The first group I shot was the uniformed ones…..I forgot to bring some rounds to warm up the rifle as well as myself so I kinda discounted those. I then shot a group of un treated ones and it was an exceptional group. So I decided to not let myself know what I was shooting after that……to remove any possible bias.

Once again the uniformed group was terrible and the other was 1/2 MOA.

Yes the primer pockets received a light touch with the uniformer. I feel confident they were all seated firmly as I check them visually if that means anything.

Just weird. Gonna have to try again.
 
As long as the depriming pin goes through it, that all the reaming or cleaning I do.
I do wet tumble with SS pins, that takes care of most of the cleaning.
If I was OCD & had to tweak every little bit of accuracy out of a round then I probably would.

Just don't get too carried away with it.
 
As long as the depriming pin goes through it, that all the reaming or cleaning I do.
I do wet tumble with SS pins, that takes care of most of the cleaning.
If I was OCD & had to tweak every little bit of accuracy out of a round then I probably would.
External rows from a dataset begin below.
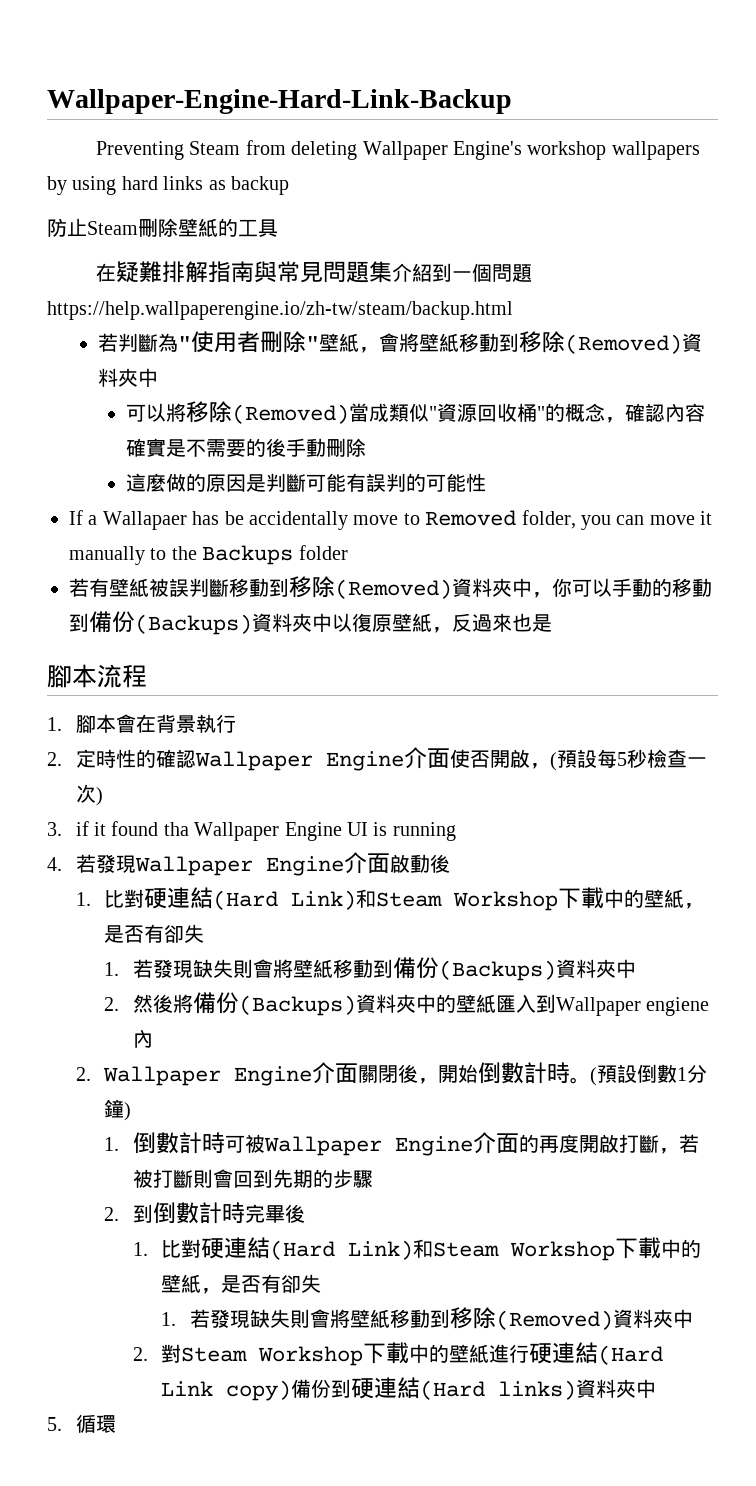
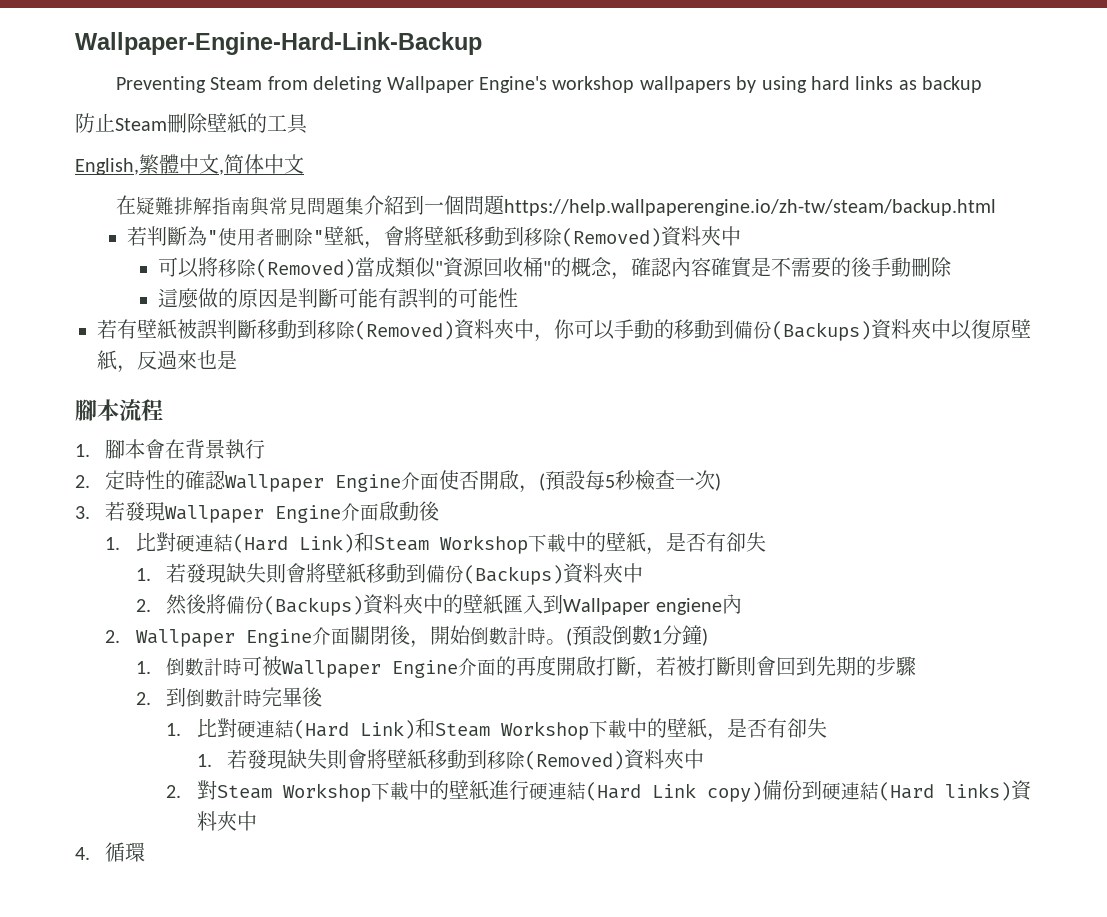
+ English,繁體中文,简体中文
- If a Wallapaer has be accidentally move to Removed folder, you can move it manually to the Backups folder
- 3. if it found tha Wallpaper Engine UI is running
- 4.若發現Wallpaper Engine介面啟動後
+ 3.若發現Wallpaper Engine介面啟動後
- 5.循環
+ 4.循環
Just don't get too carried away with it.
I clean with SS occasionally too but for these I just touched up the pocket a bit to clean.
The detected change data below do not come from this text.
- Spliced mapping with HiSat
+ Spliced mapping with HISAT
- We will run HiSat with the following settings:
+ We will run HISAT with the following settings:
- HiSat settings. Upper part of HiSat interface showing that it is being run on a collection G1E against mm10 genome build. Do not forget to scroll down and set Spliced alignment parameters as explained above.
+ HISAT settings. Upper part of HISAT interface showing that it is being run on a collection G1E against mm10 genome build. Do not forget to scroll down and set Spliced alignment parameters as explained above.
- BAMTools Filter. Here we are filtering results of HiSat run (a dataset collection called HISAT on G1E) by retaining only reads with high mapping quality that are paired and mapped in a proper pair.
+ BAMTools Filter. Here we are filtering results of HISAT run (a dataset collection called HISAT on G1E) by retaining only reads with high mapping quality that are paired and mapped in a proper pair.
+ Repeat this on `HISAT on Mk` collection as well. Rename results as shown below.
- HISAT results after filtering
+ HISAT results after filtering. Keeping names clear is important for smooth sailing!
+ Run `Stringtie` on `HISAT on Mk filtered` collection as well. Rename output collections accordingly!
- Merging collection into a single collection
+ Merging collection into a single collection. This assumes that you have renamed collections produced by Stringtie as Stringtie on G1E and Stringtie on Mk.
But to be more clear the uniformer I am talking about goes in through the case mouth to take the burr off the inside.
 
Ahhh! It's a flash hole deburring tool, not a reamer per se. Sinclair sells the reamers for uniforming flash hole diameters, but that's an extra step on top of deburring. I've had good luck deburring flash holes to get the older spherical powder formulations to burn more consistently and always got either no effect or an accuracy improvement, depending on the load and primer used. I'll mention that I use the Redding version of this tool because it has a collar around the little #2 center drill that runs into the web to stop it from cutting too deeply even if the centering collar position is off for the particular case being deburred. I don't know if you think you've had and cutting depth uniformity issues or not with the Lyman version.
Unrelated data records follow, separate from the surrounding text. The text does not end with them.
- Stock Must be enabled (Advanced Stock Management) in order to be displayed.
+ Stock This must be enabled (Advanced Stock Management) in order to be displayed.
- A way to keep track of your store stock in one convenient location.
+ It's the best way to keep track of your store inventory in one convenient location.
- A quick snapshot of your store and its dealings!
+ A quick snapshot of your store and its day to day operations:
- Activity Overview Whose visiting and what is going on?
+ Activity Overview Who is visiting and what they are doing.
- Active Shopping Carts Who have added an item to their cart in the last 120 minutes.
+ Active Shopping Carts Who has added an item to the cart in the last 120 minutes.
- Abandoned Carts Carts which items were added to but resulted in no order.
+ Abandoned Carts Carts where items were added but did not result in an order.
So I'm still inclined to think it is most likely something else going on here that we just haven't identified. In your shoes, I would get out every measuring tool I've got and subject first the cases and then the live ammo to every measurement I can make to see if I can find a difference. Set the ammo up in a straight line and see if the tips of the bullets are still lined up to check for out-of-square heads. Look at concentricity. Check case weight and neck wall thickness uniformity for any difference in runout. Check the as-fired case water overflow capacity, et cetera.

Incidentally, the 1/8" flash holes on the 45 cases in the photo from 7.62 man are used to prevent primer blackout in primer-fired wax bullet loads and to keep DDNT "green" primers from backing out too hard. Folks who've reloaded them in standard 45 loads with standard primers say they cannot detect a performance difference. But that's pistol shooting, not rifle shooting.
 
Thanks Unclenick. Yes the Lyman tool has the collar to keep deburring uniform to each case.

These cases are all same headstamp, we’re trimmed and checked for length, concentricity, and after bullet seating were checked with comparator. It was my goal to eliminate as many variables as possible. I haven’t capacity checked the cases but that would be a good thing to check. Bullets were hornady Vmax so I expect their quality was good.

Unless the capacities are actually off, the only variable other than the flash hole debur is myself…..which I know is the most likely……but just funny how it worked out.
 
Perhaps the benefits depend on what the cases look like before? If getting a batch of cases that am planning on using several times with ill regular/burred up flash holes, they get uniformed. While never measured them, am betting the dia is increased slightly.